Formerly the offices of the Gas Light and Coke Company, the site was used before the Second World War as laboratories testing heating and ventilation. After nationalisation, the Gas Board redeveloped the main building, Watson House, for larger laboratory facilities in 1959. In 1962 John Piper was invited to decorate the entrance porte cochère, designing a 250ft long artwork named ‘The Spirit of Energy’, consisting of 32 fibreglass panels. The main building was converted into flats in the early 1990s and renamed the Piper Building, with the murals retained in-situ. It was initially turned down for listing by DCMS in 1994, after being recommended by English Heritage as part of post-war thematic survey of office blocks.

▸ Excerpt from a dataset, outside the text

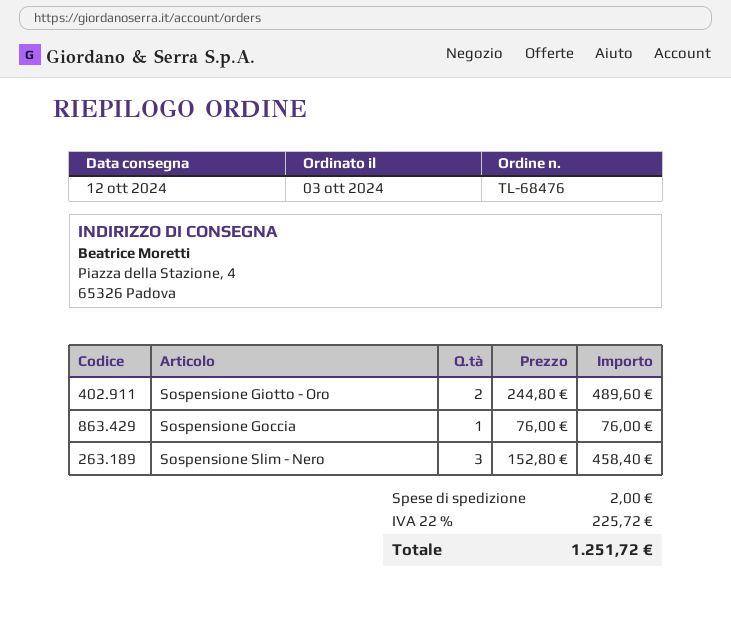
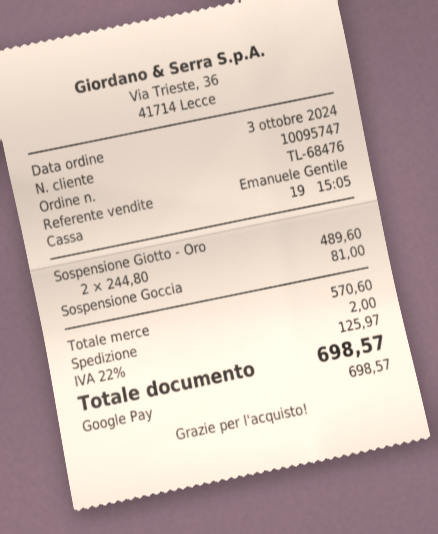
Sospensione Goccia: 1 x 76.00 = 76.00 -> 1 x 81.00 = 81.00
Sospensione Slim - Nero: 3 x 152.80 = 458.40 -> none
tax: 22% = 225.72 -> 22% = 125.97
total: 1251.72 -> 698.57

Amid rumours that representatives from a well known auction house had recently visited the site to value the murals, an application has been made to consider both the building and murals for listing.
C20 believes the Piper murals to be a rare and innovative installation by the artist and as such make this site very worthy of listed status. Not only are they visually striking, making the building a landmark in the locality, they express many of the motifs that Piper favoured in his larger works, such as the elongated spiral features. The murals change as they progress around the building, using colour sparingly in some areas and lavishly in others to create a contrasting progression of images.
This particular series of murals are innovative for their use of fibreglass, a medium that Piper was to return to in the windows of All Saints’ church, Clifton, Bristol (R. Potter 1967 Grade II). These murals are also believed to unique in being the only example of Piper using fibre-glass moulds for external use, according to Piper expert Professor Frances Spalding.
John Piper (1903-1992) was one of the most extraordinarily diverse British artists of the 20th century. A painter, printmaker, designer of stained-glass windows (perhaps best known for those at Coventry Cathedral) and official war artist in the Second World War, he also worked on tapestry designs, book jackets, screen-prints, opera and theatre sets, photography, fabrics, ceramics and even firework displays.